We’d been roommates for over a day now, myself and a mother-daughter duo. I wasn’t positive our relationship would get further than the initial “hola,” but then the daughter asked me where I was from, and over the next two hours and our plates of spaghetti, we talked. They, mother who speaks Spanish and little English, and daughter, 24, from Guadalajara. We best the language barrier, all of us working in the other’s first language (mom tells me to practice my Spanish with them), using hand movements to emphasize.
I’m asked if most Americans hate Mexicans, and we talk about being poor neighbors, the lack of travel and understanding on most people’s parts, and how relying on television news for global understanding causes problems. She talks with excitement about how the youth uses Internet to break down borders. She talks with frustration about the time she spent four hours filling out a tourist visa application for the United States (“I’m not trying to work in your country, I just want to see”), went to the bathroom and down the hall for twenty minutes, and came back to a timed-out application. Start again. Or travel Europe, that’s easier. She’s from Mexico, but she’ll meet the girl from Southern California in Bulgaria instead. She says I should visit her country next – she’s sorry she can’t visit mine. I am, too.
We talk about what we like to do. She designs, draws, works with sculpture. Wants to go back to school. I tell her I like to write and play with photography. I guess I “kinda” went to school for that. I share the hot air balloon photos with her mom. Mention childrens books as a current idea. “Ah, that is very important. Someone has to reach kids, it can be cartoon network, or it can be you.” She talks about getting antsy in one place too long, bouncing in her spot on the carpet to emphasize. “You like to write, travel is good. You sit at paper and stare (look of boredom), nothing will come. But you walk down the street, later shower, and… Lightbulb!”
This morning, as I lay in bed reading my email, she said good morning. “Do you like marionettes?” She pulls out two real, fantastically ornate puppets hung from wood crosses. She brings them with her everywhere. “I have more at home, I perform. These are just for play. I like to think, with people who don’t speak English, they are ice breaker.”
I’m in awe as I watch one walk across the hostel floor. I teach her the word “tangled.” Tell her I wish I had an ice breaker like that.
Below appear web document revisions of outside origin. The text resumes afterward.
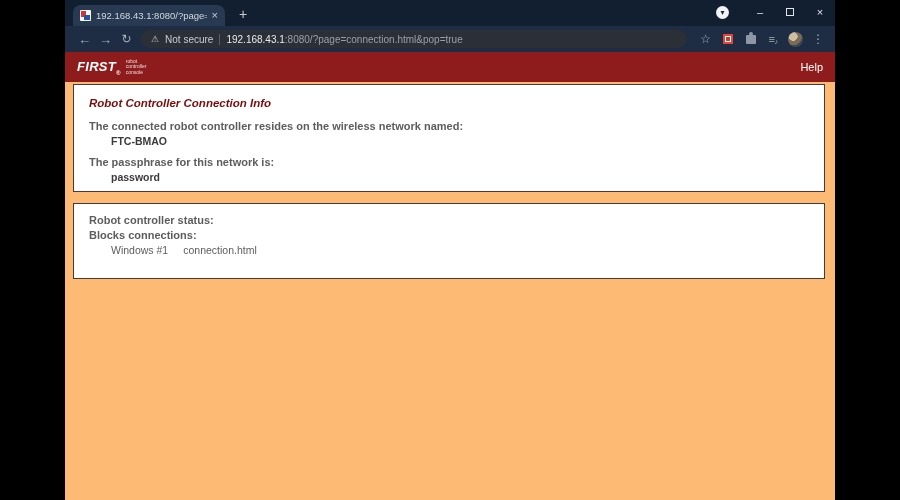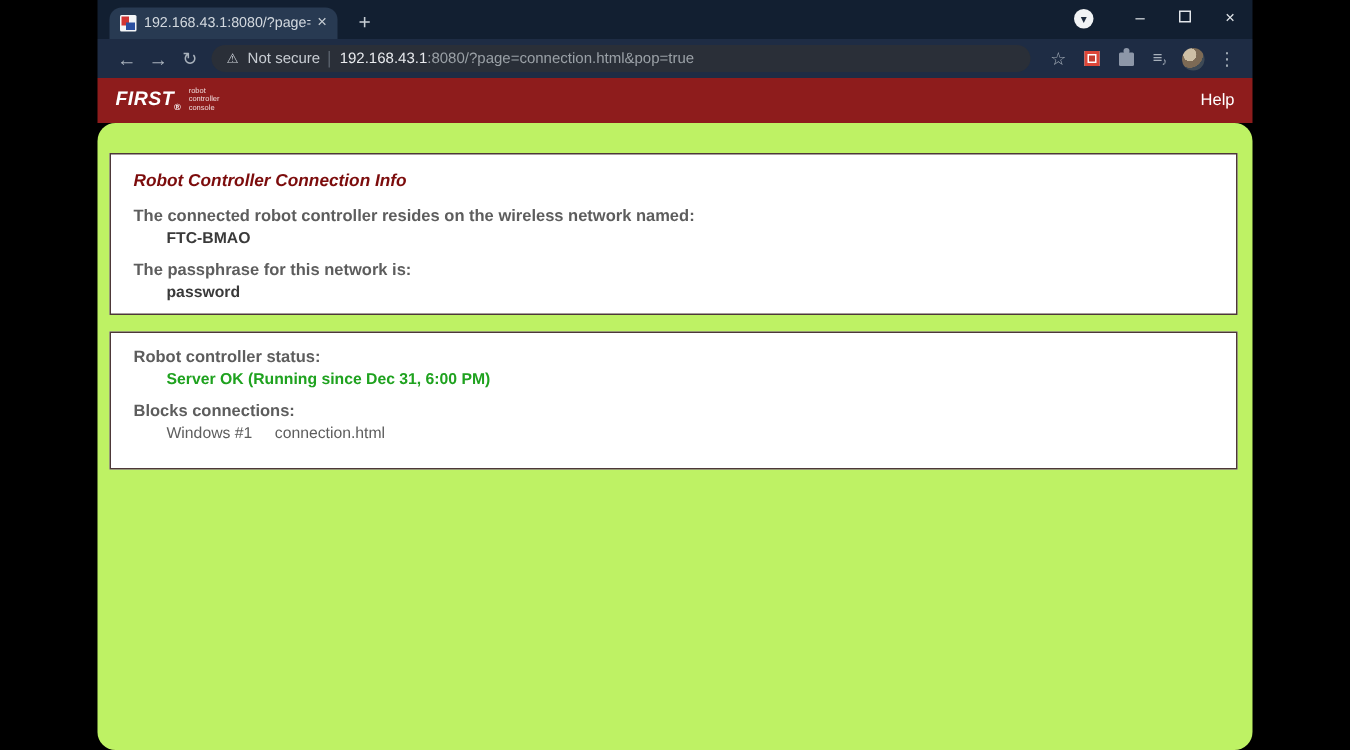--- a/index.html
+++ b/index.html
@@ -58,7 +58,7 @@
   .help { margin-left:auto; font-size:11px; }
 
   
-  .page { flex:1; background:#bef264; padding:20px 10px 0 8px;border-radius:12px; }
+  .page { flex:1; background:#fdba74; padding:2px 10px 0 8px; }
   .panel { background:#fff; border:1px solid #4d3838; padding:10px 15px; }
   .panel-1 { height:108px; margin-bottom:11px; }
   .panel-2 { height:92px; }

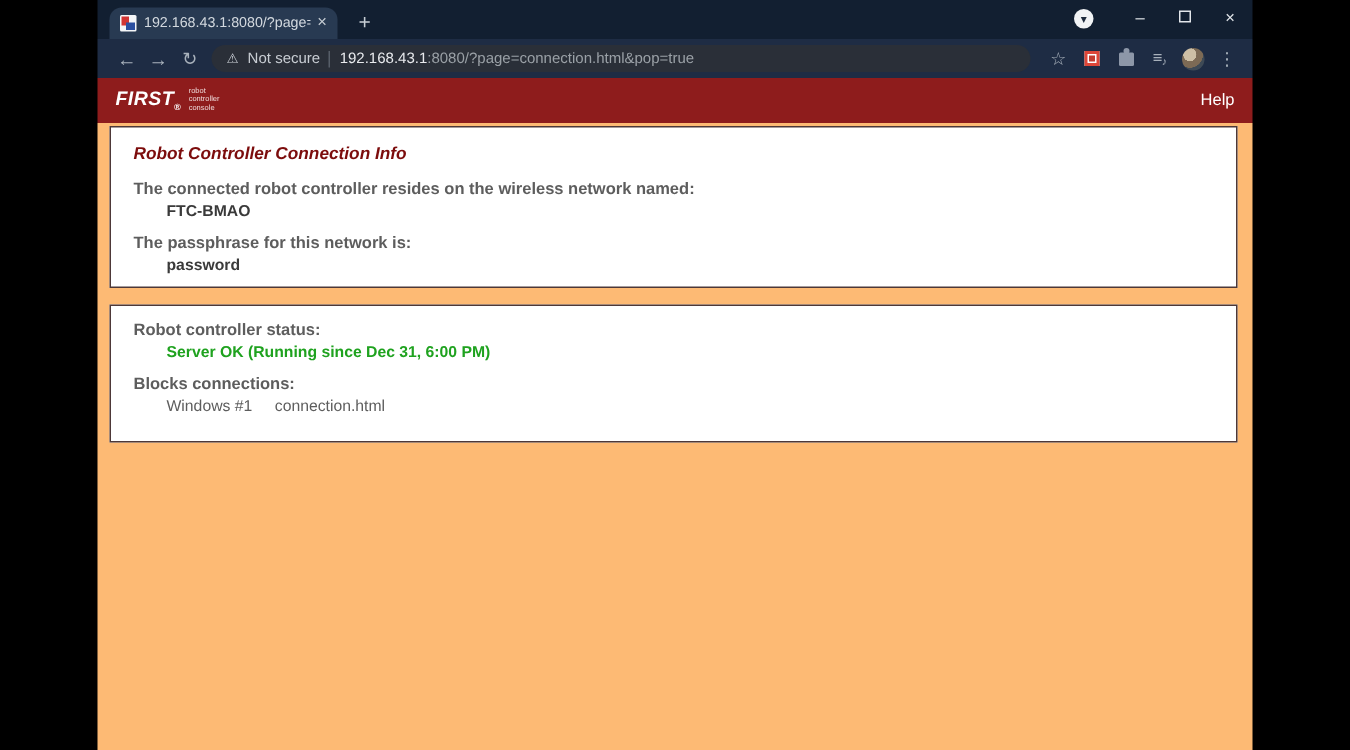--- a/index.html
+++ b/index.html
@@ -61,7 +61,7 @@
   .page { flex:1; background:#fdba74; padding:2px 10px 0 8px; }
   .panel { background:#fff; border:1px solid #4d3838; padding:10px 15px; }
   .panel-1 { height:108px; margin-bottom:11px; }
-  .panel-2 { height:92px; }
+  .panel-2 { height:76px; }
   .panel-title { color:#7c0c0c; font-weight:bold; font-style:italic; font-size:11.5px; margin:2px 0 11px; }
   .lbl { color:#5d5d5d; font-size:11px; margin:0 0 3px;font-weight:bold; }
   .val { font-family:Liberation Sans, sans-serif; font-weight:bold; font-size:10.5px; color:#3a3a3a; margin:0 0 9px 22px; }

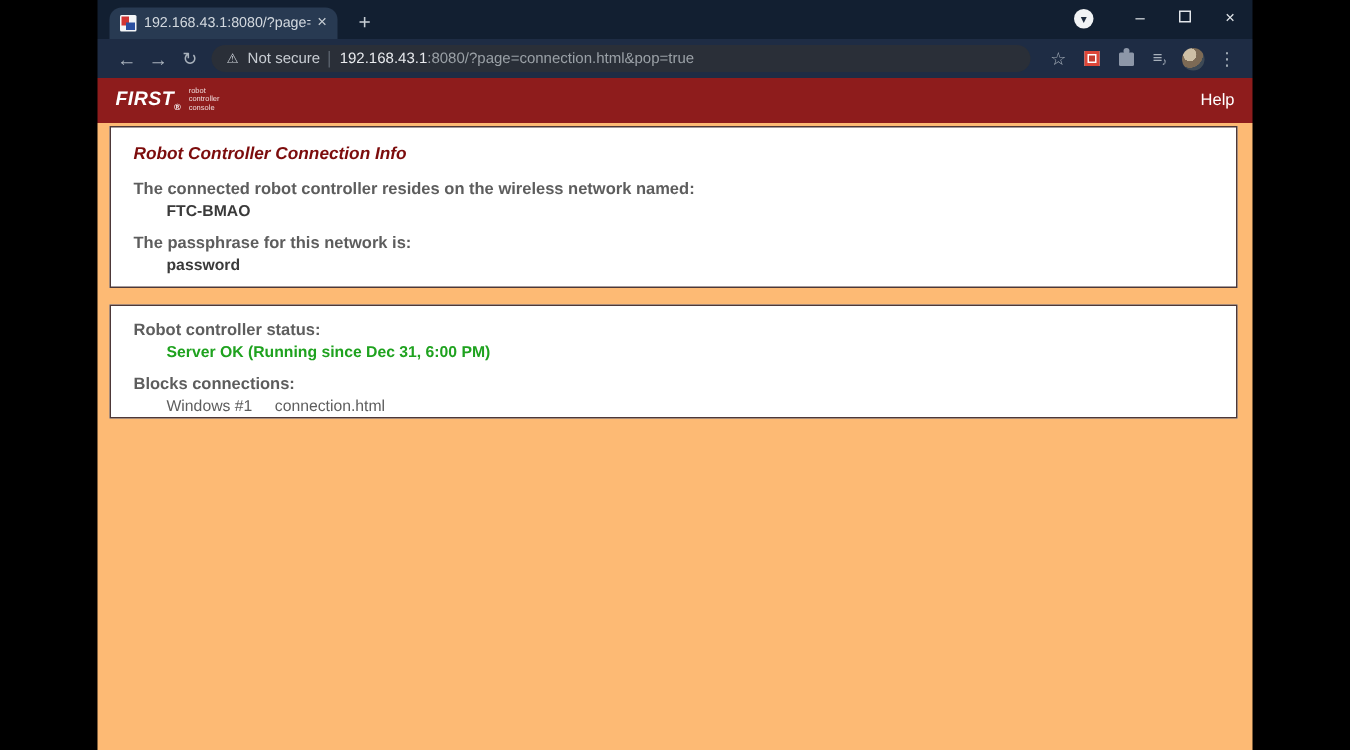--- a/index.html
+++ b/index.html
@@ -129,7 +129,6 @@
 
     <div class="panel panel-2">
       <div class="lbl">Robot controller status:</div>
-      <div class="val val-green">Server OK (Running since Dec 31, 6:00 PM)</div>
       <div class="lbl">Blocks connections:</div>
       <div class="conn-row">
         <span>Windows #1</span>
“You play that instrument?”
Oh that’s right, I’ve got my own strings. And now being stuck with Steve the Saaz is getting explained, in elementary English version. Let me note, the irony of this no-strings-attached, obligation free three months, with a string instrument I can’t get rid of on my back is not lost on me. He’s taken out, strings retightened, played for a moment. “Good thing it is light. I hope whoever learns to play that plays for you someday. It is beautiful.”
We talk more over breakfast and our journals. Mine, more and more a bulging travel scrapbook of ticket stubs and ATM receipts from when I took out 10,000 of the local currency (thank you, Serbia), short on actual journal writing. Hers, a page of Spanish-English vocabulary. A handwritten currency conversion chart from zero to one hundred euros. And page after page of drawings. Snakes, cars, water.
And oh my goodness, maps. She takes index card-size maps, grids them, and by hand expands entire countries in her journal, perfectly. Who am I to ask if I can take a picture of someone’s journal… But I had to. I’d never seen anything like it. She said it was okay, equally excited by my (very different) journal. She asks me about a train to Istanbul (but I’d flown) and by the end of that conversation, I’d assured her I’d be taking no more planes and miss no more landscapes. “Good.”